■ Task prompt
Please transcribe the records precisely; pictures stay out of your copy.

■ Records to process
====================
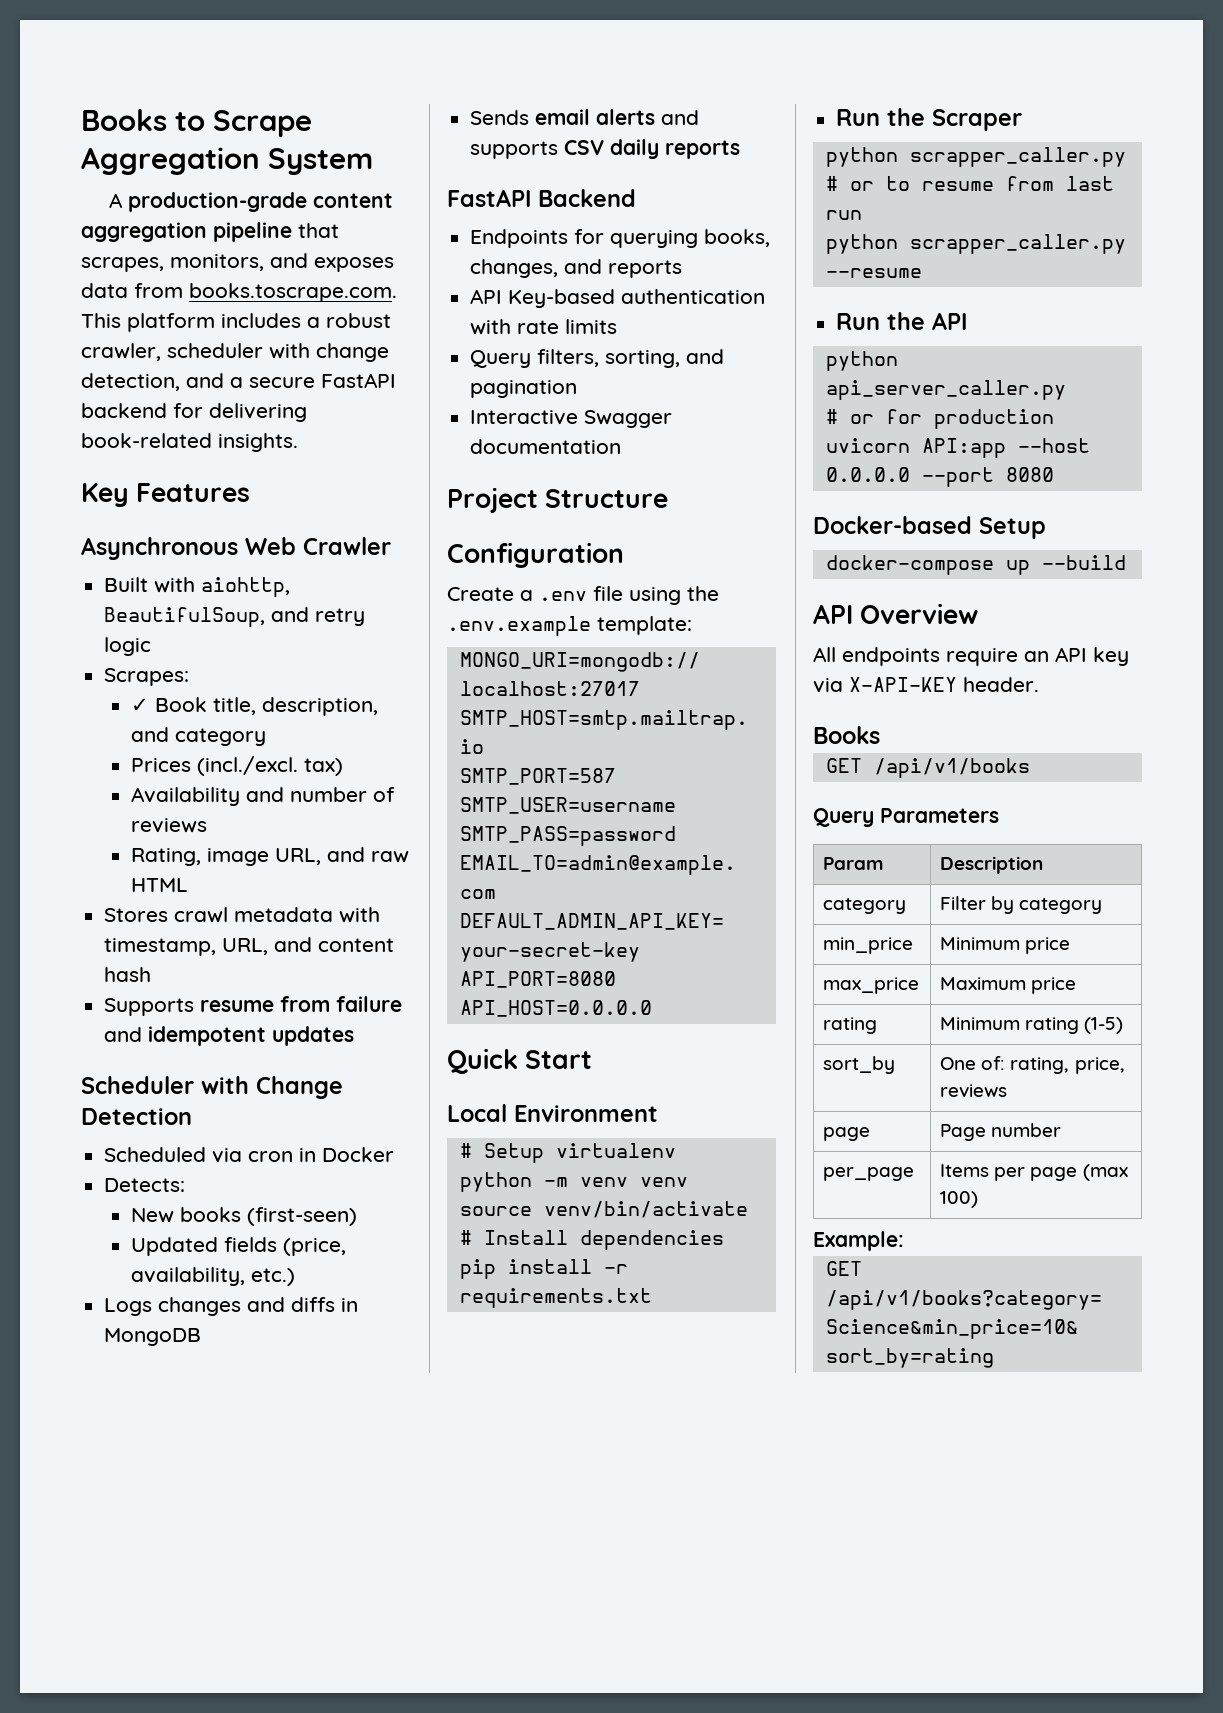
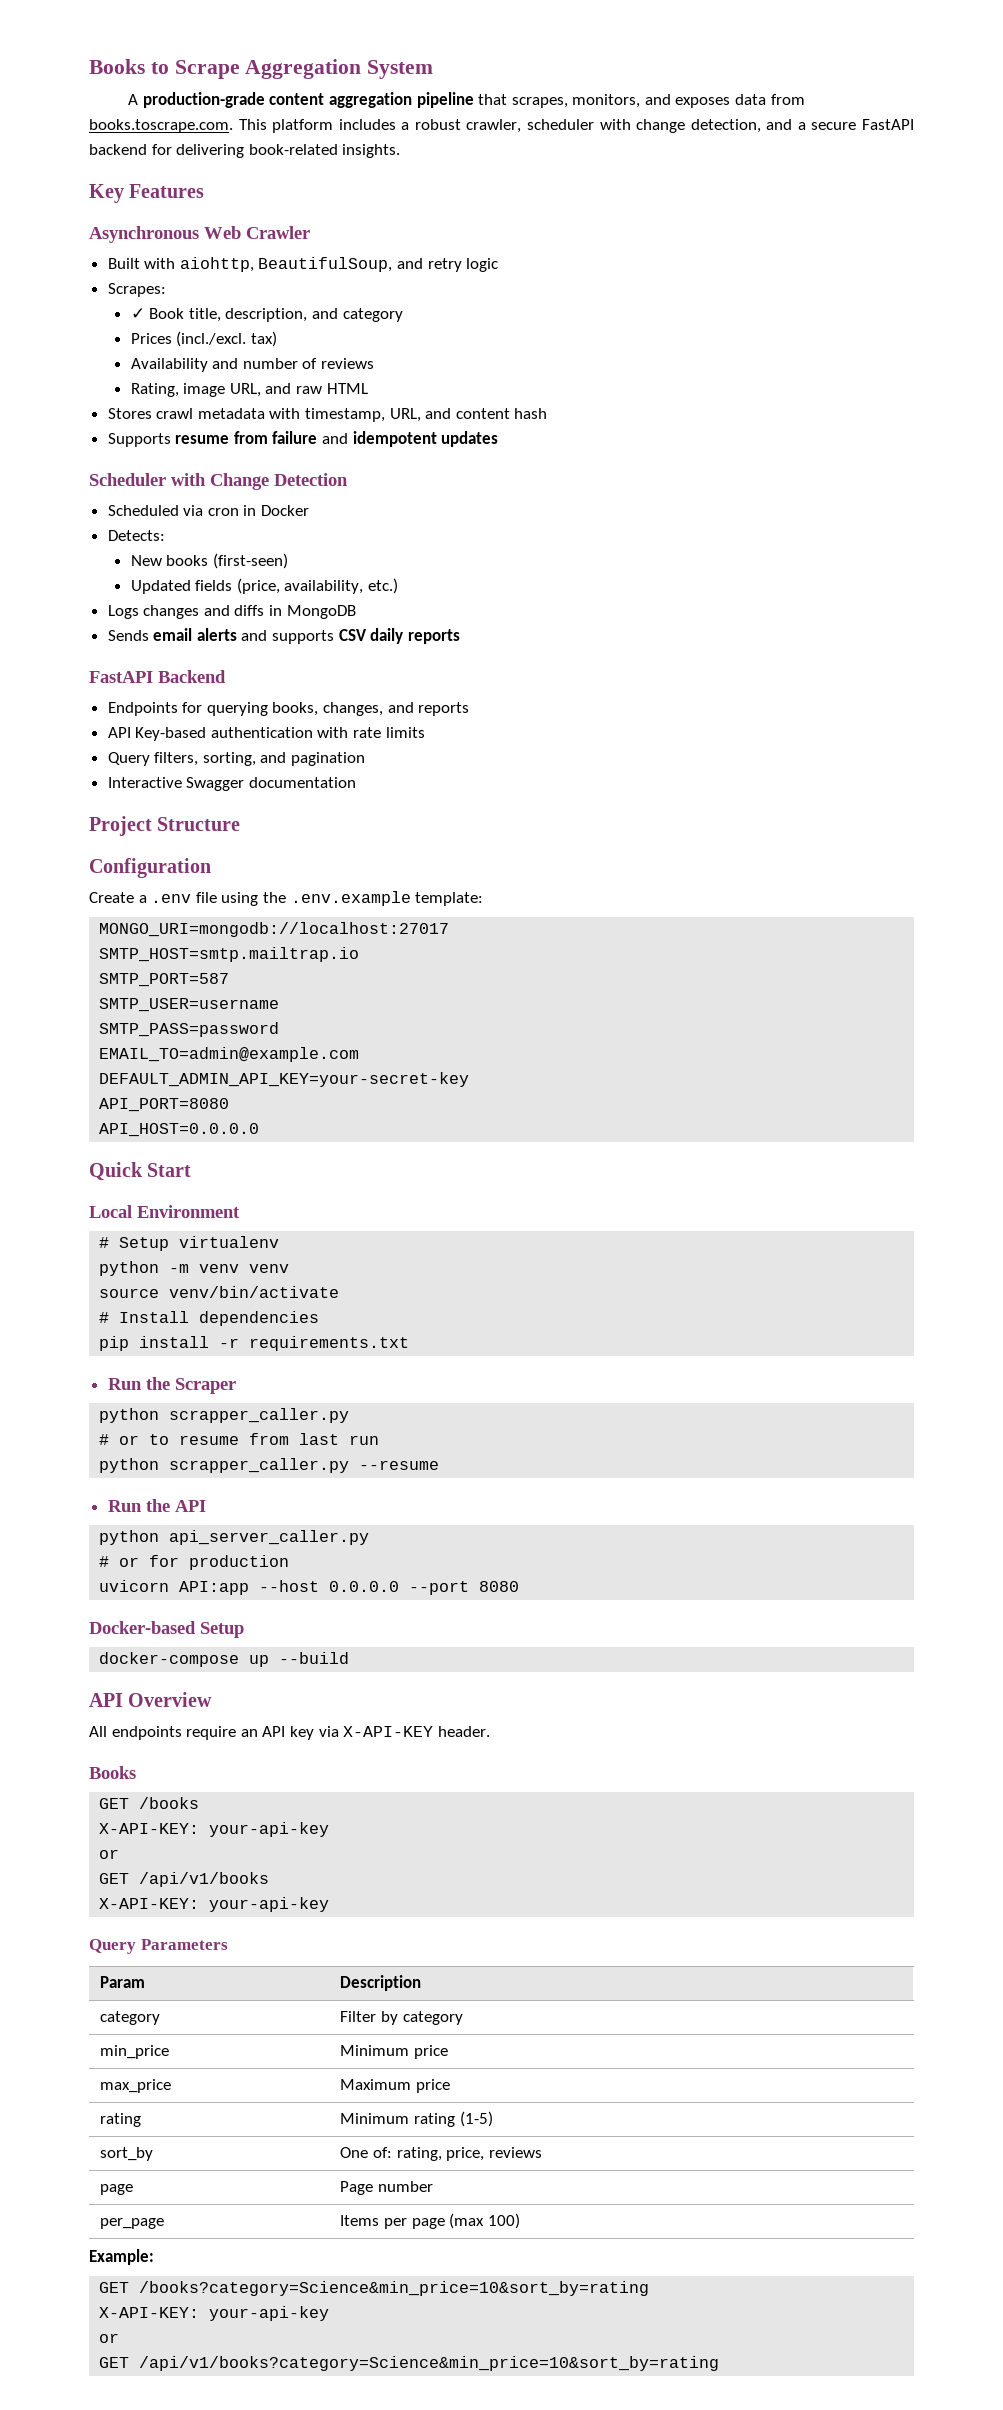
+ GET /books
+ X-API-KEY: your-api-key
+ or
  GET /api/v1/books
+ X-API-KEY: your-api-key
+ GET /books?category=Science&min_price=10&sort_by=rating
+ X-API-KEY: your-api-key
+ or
====================
■ Result
+ GET /books
+ X-API-KEY: your-api-key
+ or
  GET /api/v1/books
+ X-API-KEY: your-api-key
+ GET /books?category=Science&min_price=10&sort_by=rating
+ X-API-KEY: your-api-key
+ or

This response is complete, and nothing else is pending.